Она хмыкает, запоминает примерное описание.
— Эва, — зовёт её лекарь серьёзно. Девушка отзывается не сразу, подаёт голос в полудрëме. Слова Ливия кажутся почти сном, плодом воображения в купе с его неверием приметам, — если однажды на твоём пути встретится асфодель, уходи. Уходи оттуда.
Сон обнимает крепко, но во мраке, каким этот сон покрыт, Эвтида ничего не может разглядеть. Шагает вперёд на непослушных ногах, да и только.
Кажется, идёт она чересчур долго, до тех пор, пока мрак не озаряет голубоватое сияние. Бëдра и икры ранят тонкие крепкие стебли ещё не распустившихся цветов, а мимо проносятся безликие тени, несутся в ту тень, от которой Эвтида наконец ушла. И её не замечают до тех пор, пока она не подаёт голоса. Она не говорит, а просто громко вдыхает, как будто бы только-только пробудилась, а на лице мелькает узнавание, когда острый бутон распускается в изящный белоснежный цветок.
Эва тянет к нему пальцы, заворожëнная, прикованная к его нежности и обманчивой хрупкости, когда тени срываются со своего пути и начинают тянуть когтистые лапы к ней, царапая гладкую кожу. Боль её терзает такая, словно режут на живую. В попытках защититься девушка прикрывается руками, пока просто не открывает, наконец, глаза.
По виску катится капля холодного пота, а обвитое мягкими кудрями лицо Ливия склоняется к её. Удивление на его красивом лице никак не даёт девушке покоя, но для того, чтобы задать нужный вопрос, она не находит сил.
Мужчина вздыхает, оседает обратно на искусную плитку, рядом с еë кроватью и не отпускает её по-живому тëплых пальцев. Он не уходит, когда она пытается снова поспать, но сам ужасно боится этого её сна. Боится, что она пропадёт. Сам кормит её, сам старается шутить, но нервничает.
— Ты проспала вот так четыре дня, — в его глазах мелькает отчаяние, какого Эва в них ещё никогда не видела. Неужели он волновался от того, что ничего с этим не смог поделать?

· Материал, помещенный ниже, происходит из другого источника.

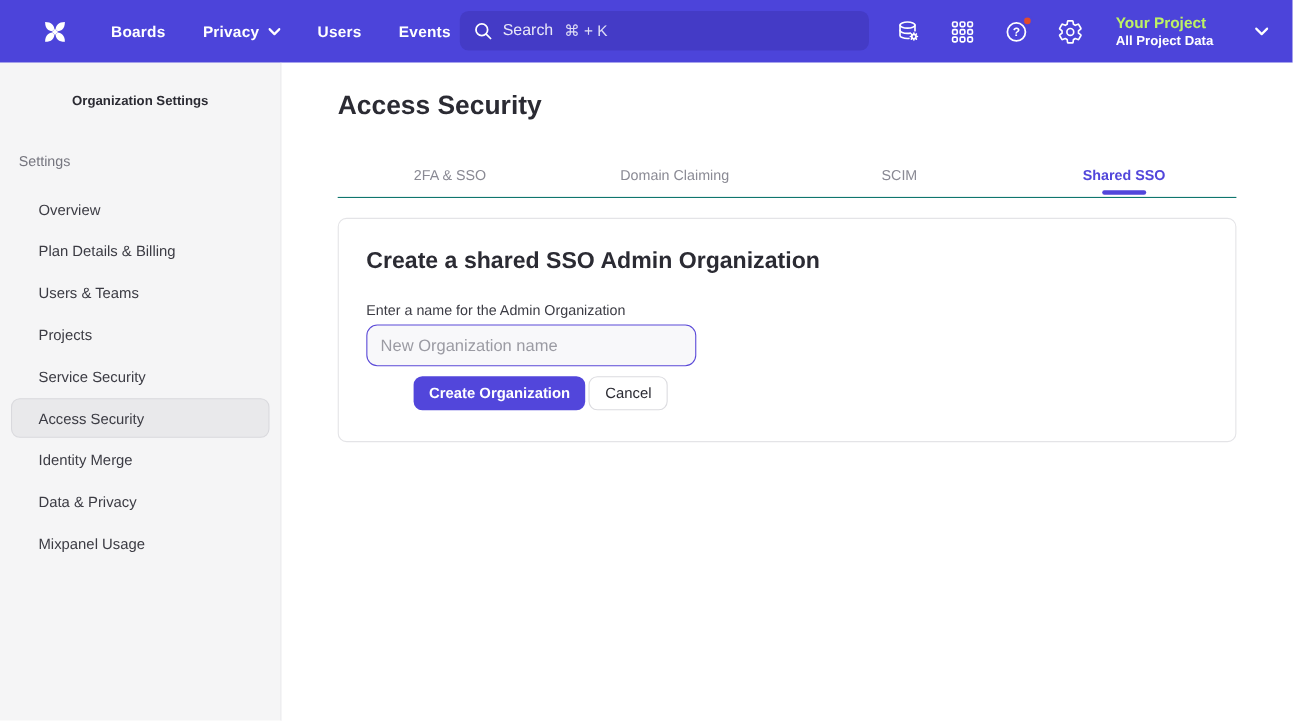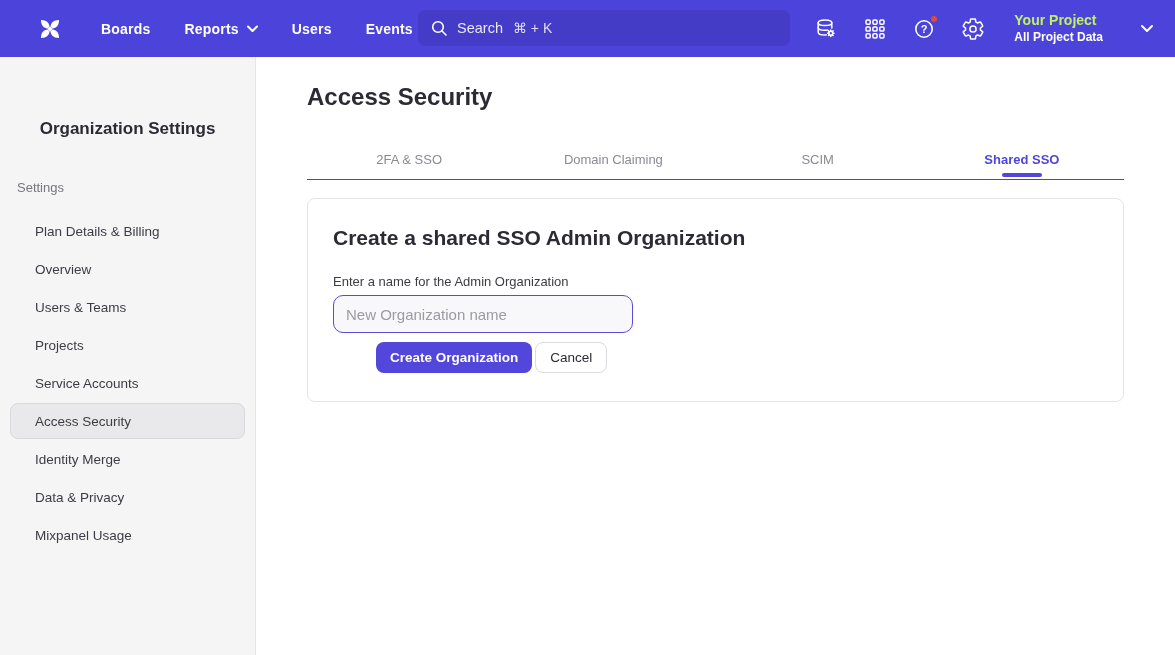--- a/index.html
+++ b/index.html
@@ -24,21 +24,21 @@
   .help-badge { position:absolute; top:-3px; right:-3px; width:10px; height:10px;
     border-radius:50%; background:#e14b2f; border:2px solid #4c44da; }
   .project { margin-left:4px; cursor:pointer; }
   .project-name { color:#bef264; font-size:14px; font-weight:700; line-height:17px; }
   .project-scope { color:#fff; font-size:12px; font-weight:700; line-height:16px; }
   .proj-chevron { margin-left:13px; cursor:pointer; }
 
   
   .sidebar { position:absolute; top:57px; left:0; width:256px; bottom:0;
     background:#f5f5f6; border-right:1px solid #e7e7ea; }
-  .side-title { margin-top:62px; text-align:center; font-size:17px; font-weight:700;
+  .side-title { margin-top:27px; text-align:center; font-size:12px; font-weight:700;
     color:#2b2b33; }
   .side-section { margin:41px 0 0 17px; font-size:13px; color:#76767f; }
   .side-list { margin-top:18px; }
   .side-item { height:36px; margin:2px 10px 0; border-radius:8px; display:flex;
     align-items:center; padding-left:24px; font-size:13.5px; color:#3c3c44;
     cursor:pointer; border:1px solid transparent; }
   .side-item.selected { background:#e9e9eb; border-color:#d9d9dd; }
 
   
   .main { position:absolute; top:57px; left:256px; right:0; bottom:0;
@@ -76,21 +76,21 @@
       <path d="M5 23 C11 23 13 20 13.5 16.5 L11.5 14.5 C8 15 5 17 5 23 Z"></path>
       <path d="M23 23 C17 23 15 20 14.5 16.5 L16.5 14.5 C20 15 23 17 23 23 Z"></path>
       <path d="M14 11.2 L16.8 14 L14 16.8 L11.2 14 Z"></path>
     </g>
   </svg>
   <div class="nav">
     <div class="nav-item">
       <span>Boards</span>
     </div>
     <div class="nav-item">
-      <span>Reports</span>
+      <span>Privacy</span>
       <svg width="11" height="8" viewBox="0 0 11 8">
         <polyline points="1,1.5 5.5,6 10,1.5" fill="none" stroke="#fff" stroke-width="2" stroke-linecap="round" stroke-linejoin="round"></polyline>
       </svg>
     </div>
     <div class="nav-item">
       <span>Users</span>
     </div>
     <div class="nav-item">
       <span>Events</span>
     </div>
@@ -151,33 +151,33 @@
       <polyline points="1,2 6,7 11,2" fill="none" stroke="#fff" stroke-width="2" stroke-linecap="round" stroke-linejoin="round"></polyline>
     </svg>
   </div>
 </div>
 
 <div class="sidebar">
   <div class="side-title">Organization Settings</div>
   <div class="side-section">Settings</div>
   <div class="side-list">
     <div class="side-item">
+        <span>Overview</span>
+      </div>
+    <div class="side-item">
         <span>Plan Details &amp; Billing</span>
       </div>
     <div class="side-item">
-        <span>Overview</span>
-      </div>
-    <div class="side-item">
         <span>Users &amp; Teams</span>
       </div>
     <div class="side-item">
         <span>Projects</span>
       </div>
     <div class="side-item">
-        <span>Service Accounts</span>
+        <span>Service Security</span>
       </div>
     <div class="side-item selected">
         <span>Access Security</span>
       </div>
     <div class="side-item">
         <span>Identity Merge</span>
       </div>
     <div class="side-item">
         <span>Data &amp; Privacy</span>
       </div>

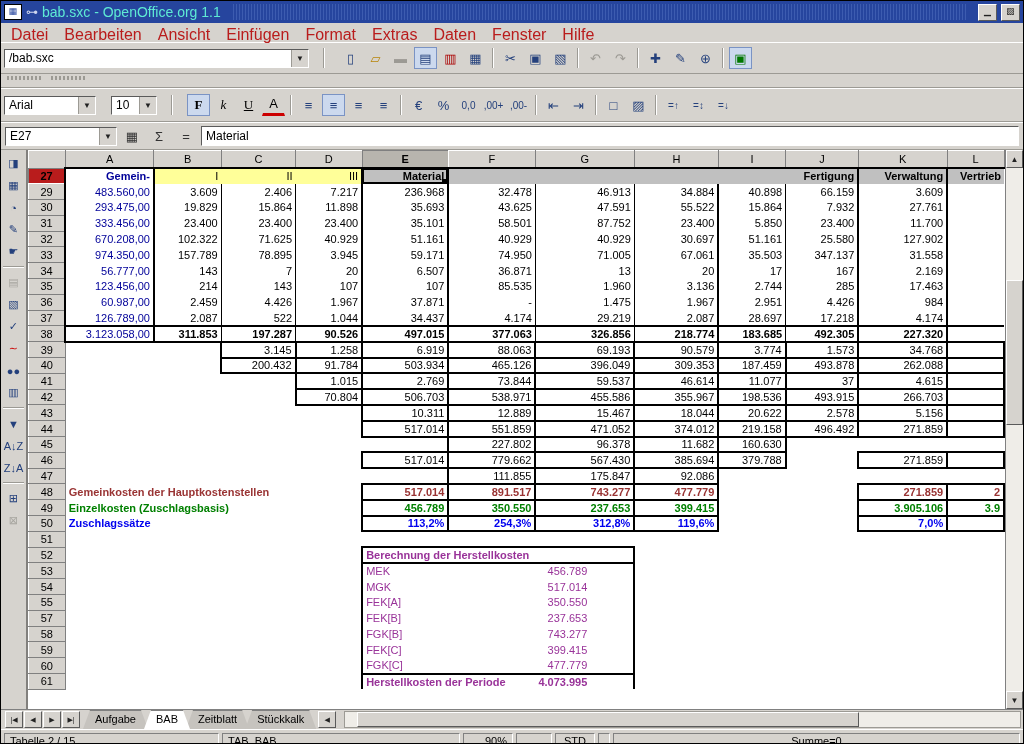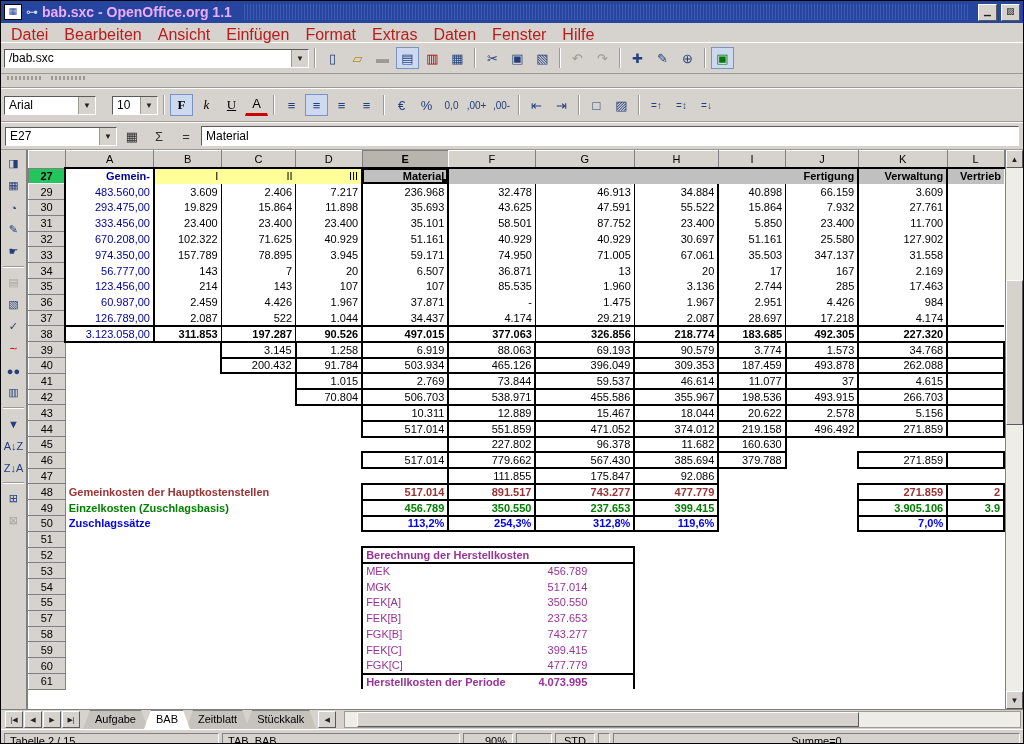--- a/index.html
+++ b/index.html
@@ -2,29 +2,29 @@
 <html><head>
 <meta charset="utf-8">
 <style>
   html,body{margin:0;padding:0;background:#777;font-family:"Liberation Sans",sans-serif;}
   .app{width:1024px;height:744px;background:#d6d3ce;position:relative;overflow:hidden;
        border:1px solid #000;box-sizing:border-box;display:flex;flex-direction:column;}
   
   .titlebar{height:22px;background:#26459e;display:flex;align-items:center;padding:0 3px;gap:4px;flex:0 0 auto;}
   .titlebar .appicon{width:16px;height:14px;background:#fff;border:1px solid #000;font-size:9px;line-height:13px;text-align:center;color:#26459e;}
   .titlebar .pin{color:#cfd6ee;font-size:12px;}
-  .titlebar .title{color:#f0abfc;font-weight:bold;font-size:14px;white-space:nowrap;}
+  .titlebar .title{color:#5eead4;font-weight:normal;font-size:14px;white-space:nowrap;}
   .titlebar .tpat{flex:1;height:16px;margin:0 6px;background:repeating-linear-gradient(90deg,#26459e 0 2px,#3d5cb0 2px 3px);}
   .winbtn{width:17px;height:15px;background:#d6d3ce;border:1px solid;border-color:#fff #5a5a5a #5a5a5a #fff;
           font-size:9px;line-height:13px;text-align:center;color:#222;}
   
   .menubar{display:flex;padding:1px 2px;border-bottom:1px solid #fff;flex:0 0 auto;height:20px;box-sizing:border-box;}
   .menuitem{font-size:16px;padding:2px 8px;color:#b91c1c;}
   
-  .bar{display:flex;align-items:center;padding:0 3px;gap:2px;flex:0 0 auto;border-bottom:1px solid #9c9a94;}
+  .bar{display:flex;align-items:center;padding:0 3px;gap:11px;flex:0 0 auto;border-bottom:1px solid #9c9a94;}
   .funcbar{height:30px;}
   .objbar{height:32px;border-top:1px solid #fff;}
   .combo{display:flex;align-items:center;background:#fff;border:1px solid;border-color:#5a5a5a #fff #fff #5a5a5a;height:19px;box-sizing:border-box;}
   .combo .cval{flex:1;font-size:12px;padding:0 4px;white-space:nowrap;overflow:hidden;}
   .combo .drop{width:16px;height:100%;background:#d6d3ce;border-left:1px solid #9c9a94;font-size:8px;
                display:flex;align-items:center;justify-content:center;color:#222;}
   .tbtn{min-width:23px;height:22px;display:flex;align-items:center;justify-content:center;font-size:13px;color:#24407c;
         border:1px solid transparent;box-sizing:border-box;white-space:nowrap;}
   .tbtn.small{font-size:10px;}
   .tbtn.pressed{border:1px solid #7a93c4;background:#ccd9ee;}
@@ -47,21 +47,21 @@
   .lefttools{width:27px;border-right:2px outset #d6d3ce;display:flex;flex-direction:column;align-items:center;padding-top:3px;gap:1px;box-sizing:border-box;}
   .ltb{width:23px;height:21px;display:flex;align-items:center;justify-content:center;font-size:11px;color:#24407c;}
   .ltb.disabled{color:#a8a6a0;}
   .ltsep{width:21px;height:0;border-top:1px solid #9c9a94;border-bottom:1px solid #fff;margin:3px 0;}
   .gridwrap{width:980px;overflow:hidden;background:#fff;}
   table.grid{border-collapse:collapse;table-layout:fixed;}
   .grid th{background:#d6d3ce;border:1px solid;border-color:#fff #808080 #808080 #fff;font-weight:normal;
            font-size:11px;height:16px;padding:0;}
   .grid th.hact{background:#b8b5ae;border-color:#808080 #fff #fff #808080;font-weight:bold;}
   .grid td.rh{background:#d6d3ce;border:1px solid;border-color:#fff #808080 #808080 #fff;text-align:center;font-size:11px;padding:0;}
-  .grid td.rh.hact{background:#22c55e;border-color:#808080 #fff #fff #808080;font-weight:bold;}
+  .grid td.rh.hact{background:#b91c1c;border-color:#808080 #fff #fff #808080;font-weight:bold;}
   .grid tbody tr{height:15.8px;}
   .grid td.c{font-size:11px;padding:0 3px;text-align:right;white-space:nowrap;overflow:hidden;height:15.8px;box-sizing:border-box;}
   .nb{color:#000099;} .rd{color:#993333;} .gn{color:#008000;} .bl{color:#0000ee;} .mg{color:#993399;}
   .bd{font-weight:bold;} .ctr{text-align:right;} .lft{text-align:left !important;}
   .yel{background:#ffff99;} .gry{background:#c0c0c0;}
   .l1{border-left:1px solid #000;} .l2{border-left:2px solid #000;} .r2{border-right:2px solid #000;}
   .t2{border-top:2px solid #000;} .b2{border-bottom:2px solid #000;}
   .box{border:2px solid #000;}
   .pv{padding-right:46px !important;}
   .sel{outline:2px solid #000;outline-offset:-2px;position:relative;}
@@ -146,21 +146,21 @@
   <div class="handle-strip">
     <span class="grip"></span>
     <span class="grip"></span>
   </div>
 
   <div class="bar objbar">
     <div class="combo" style="width:92px">
       <span class="cval">Arial</span>
       <span class="drop">▼</span>
     </div>
-    <div class="combo" style="width:46px;margin-left:14px">
+    <div class="combo" style="width:46px;margin-left:4px">
       <span class="cval">10</span>
       <span class="drop">▼</span>
     </div>
     <span class="sep"></span>
     <span id="objbtns" style="display:flex;align-items:center;gap:2px">
         <span class="tbtn pressed bold-g">F</span>
         <span class="tbtn ital-g">k</span>
         <span class="tbtn und-g">U</span>
         <span class="tbtn fcol-g">A</span>
         <span class="sep"></span>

— Наверное, я переутомилась...
— Хотелось бы мне верить.
— Я видела, — шепчет она печально.
— Что ты видела?
— Эти твои асфодели. Они прекрасны, как сама смерть, — сравнение само срывается с губ.
Ливий медлит, заглядывая в её ожившие блестящие глаза, а потом обнимает. Обнимает так крепко, словно разлука была слишком долгой и радуется тому, что от неё пахнет ярким цитрусом и солнцем, а не цветом загробного мира.